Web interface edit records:
○ ○ ○ ○ ○
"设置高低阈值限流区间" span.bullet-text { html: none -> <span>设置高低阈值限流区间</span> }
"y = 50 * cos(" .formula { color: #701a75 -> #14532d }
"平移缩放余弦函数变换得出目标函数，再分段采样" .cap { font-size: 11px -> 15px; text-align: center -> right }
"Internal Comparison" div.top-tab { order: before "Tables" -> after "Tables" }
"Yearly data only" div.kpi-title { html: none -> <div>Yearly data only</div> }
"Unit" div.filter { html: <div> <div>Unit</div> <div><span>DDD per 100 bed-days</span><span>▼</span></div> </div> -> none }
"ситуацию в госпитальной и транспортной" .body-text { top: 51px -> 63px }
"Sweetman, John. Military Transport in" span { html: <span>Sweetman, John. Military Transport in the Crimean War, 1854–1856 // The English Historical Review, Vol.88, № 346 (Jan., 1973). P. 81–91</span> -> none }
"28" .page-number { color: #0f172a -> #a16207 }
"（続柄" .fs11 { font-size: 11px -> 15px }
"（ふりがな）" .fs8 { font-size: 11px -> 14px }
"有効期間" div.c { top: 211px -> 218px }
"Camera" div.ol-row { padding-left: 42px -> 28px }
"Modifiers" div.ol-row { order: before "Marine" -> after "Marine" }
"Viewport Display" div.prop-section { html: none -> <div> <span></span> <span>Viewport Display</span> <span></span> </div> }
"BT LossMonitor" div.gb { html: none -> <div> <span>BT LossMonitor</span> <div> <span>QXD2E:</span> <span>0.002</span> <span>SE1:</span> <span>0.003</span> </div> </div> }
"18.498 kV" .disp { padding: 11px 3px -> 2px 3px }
○ ○ ○ ○ ○
Extract the data exactly as given.

Reply —
"设置高低阈值限流区间" span.bullet-text { html: none -> <span>设置高低阈值限流区间</span> }
"y = 50 * cos(" .formula { color: #701a75 -> #14532d }
"平移缩放余弦函数变换得出目标函数，再分段采样" .cap { font-size: 11px -> 15px; text-align: center -> right }
"Internal Comparison" div.top-tab { order: before "Tables" -> after "Tables" }
"Yearly data only" div.kpi-title { html: none -> <div>Yearly data only</div> }
"Unit" div.filter { html: <div> <div>Unit</div> <div><span>DDD per 100 bed-days</span><span>▼</span></div> </div> -> none }
"ситуацию в госпитальной и транспортной" .body-text { top: 51px -> 63px }
"Sweetman, John. Military Transport in" span { html: <span>Sweetman, John. Military Transport in the Crimean War, 1854–1856 // The English Historical Review, Vol.88, № 346 (Jan., 1973). P. 81–91</span> -> none }
"28" .page-number { color: #0f172a -> #a16207 }
"（続柄" .fs11 { font-size: 11px -> 15px }
"（ふりがな）" .fs8 { font-size: 11px -> 14px }
"有効期間" div.c { top: 211px -> 218px }
"Camera" div.ol-row { padding-left: 42px -> 28px }
"Modifiers" div.ol-row { order: before "Marine" -> after "Marine" }
"Viewport Display" div.prop-section { html: none -> <div> <span></span> <span>Viewport Display</span> <span></span> </div> }
"BT LossMonitor" div.gb { html: none -> <div> <span>BT LossMonitor</span> <div> <span>QXD2E:</span> <span>0.002</span> <span>SE1:</span> <span>0.003</span> </div> </div> }
"18.498 kV" .disp { padding: 11px 3px -> 2px 3px }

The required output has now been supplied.